::: DATASET RECORDS :::

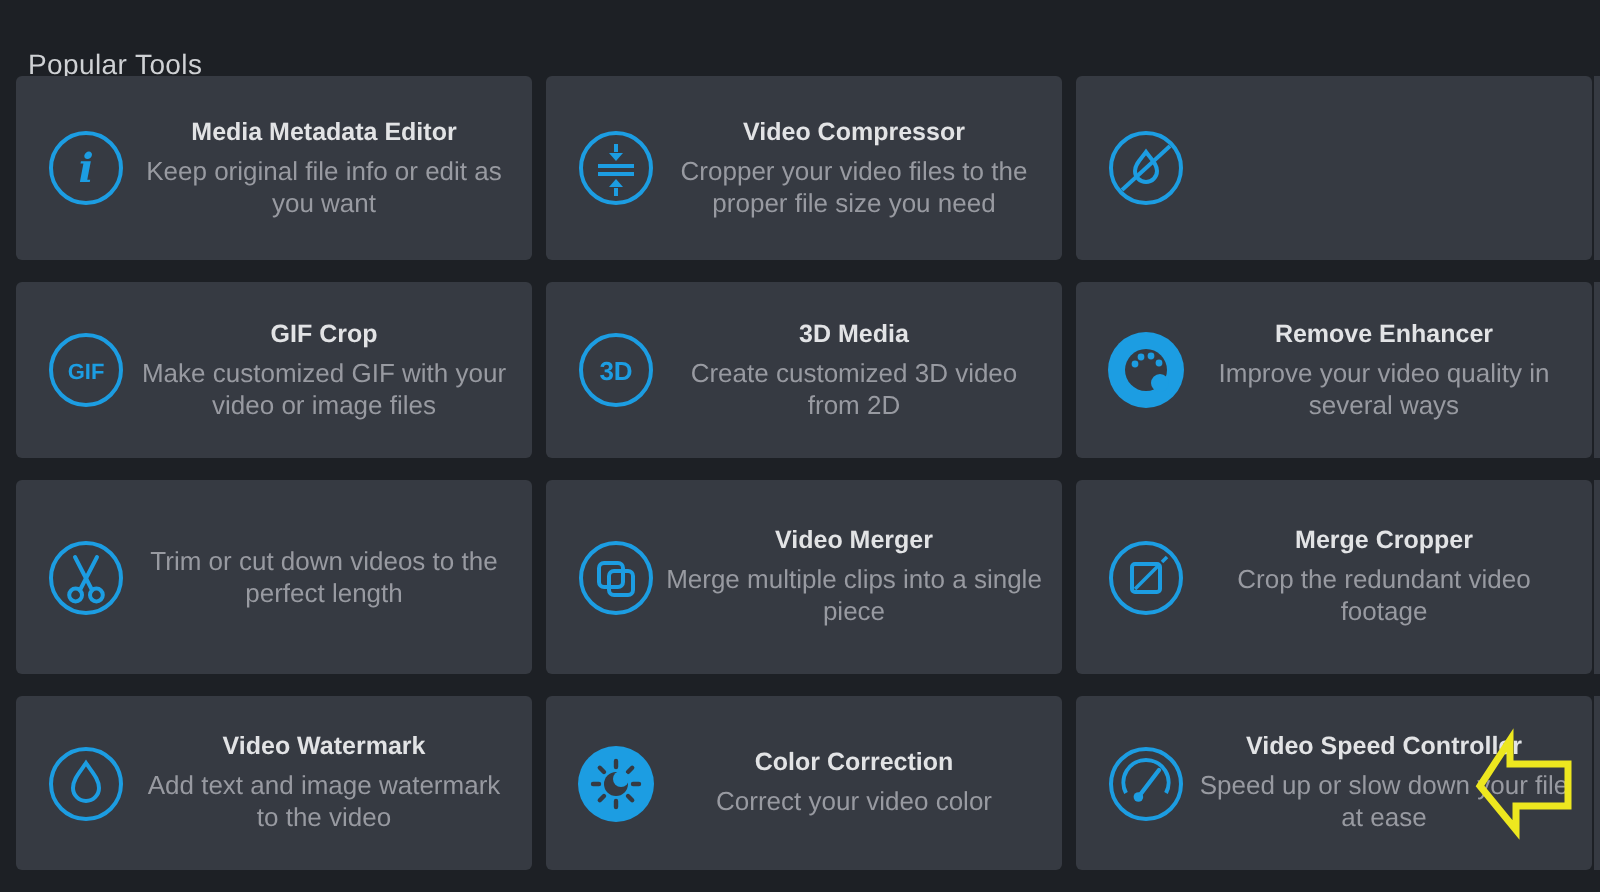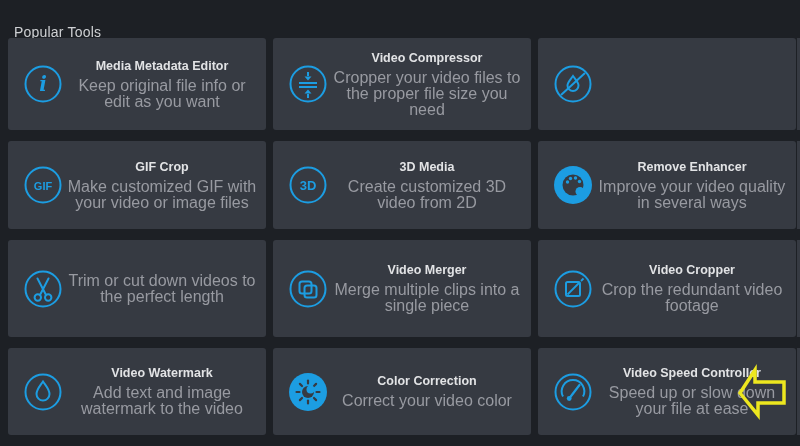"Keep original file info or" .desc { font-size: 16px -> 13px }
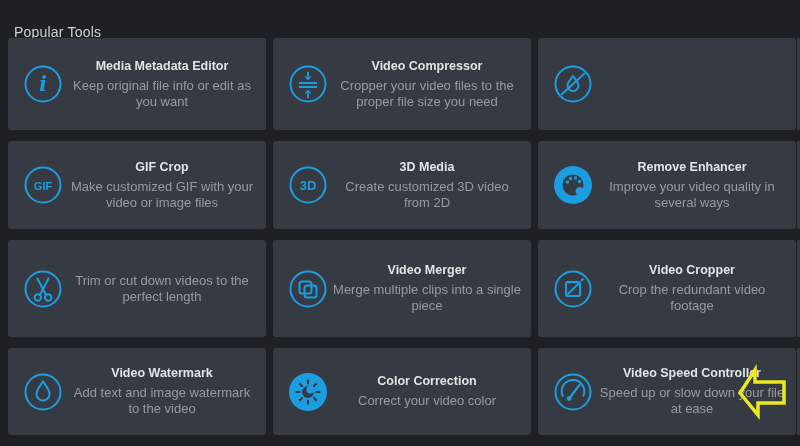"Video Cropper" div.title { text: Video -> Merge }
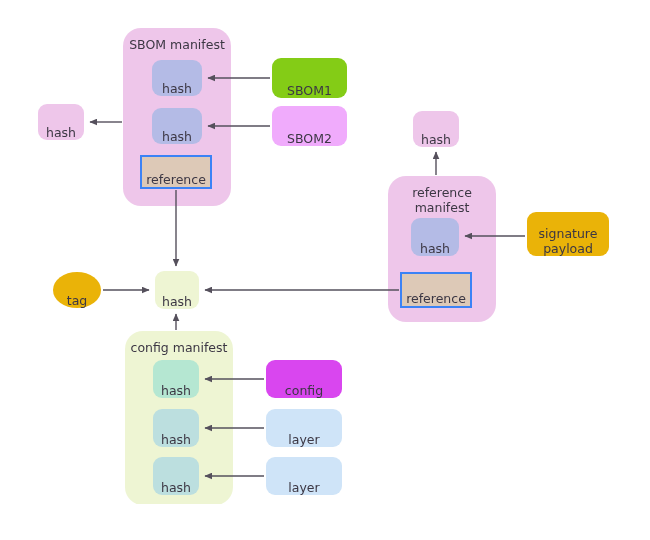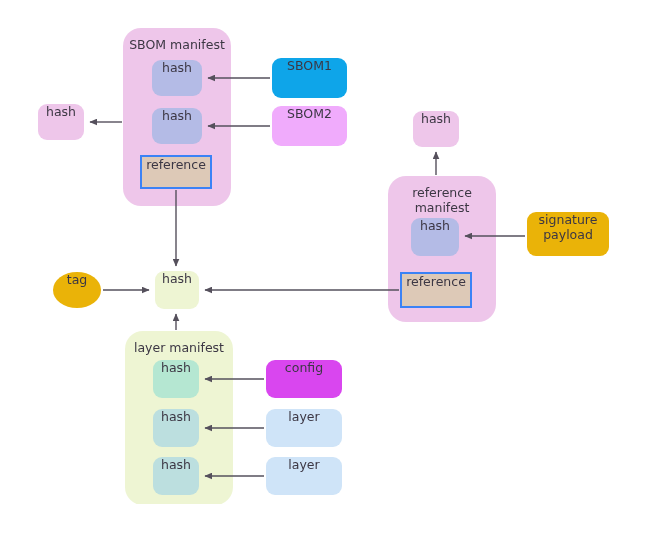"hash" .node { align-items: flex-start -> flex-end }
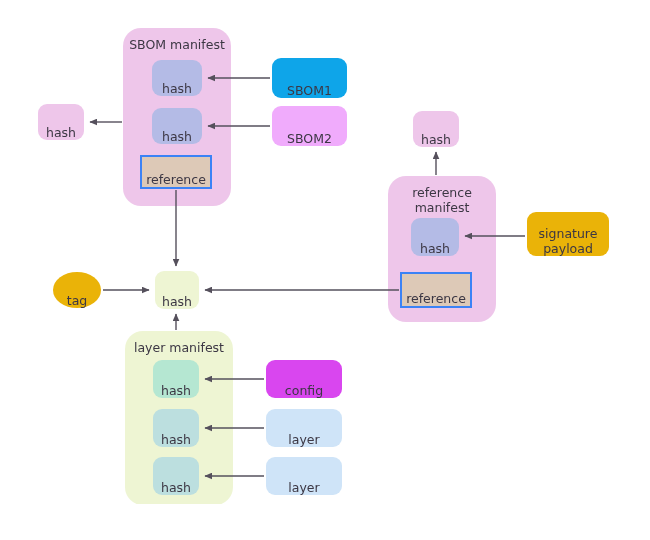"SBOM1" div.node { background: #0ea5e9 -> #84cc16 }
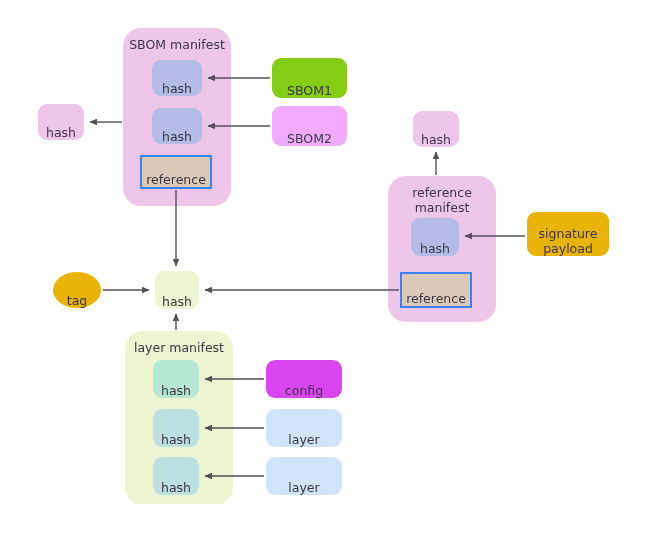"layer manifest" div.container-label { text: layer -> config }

:::

#### WHAT THE EXERCISE ASKS:
Make an exact copy of the data above, pictures excluded.

#### RESPONSE TO THE TASK:
"Keep original file info or" .desc { font-size: 16px -> 13px }
"Video Cropper" div.title { text: Video -> Merge }
"hash" .node { align-items: flex-start -> flex-end }
"SBOM1" div.node { background: #0ea5e9 -> #84cc16 }
"layer manifest" div.container-label { text: layer -> config }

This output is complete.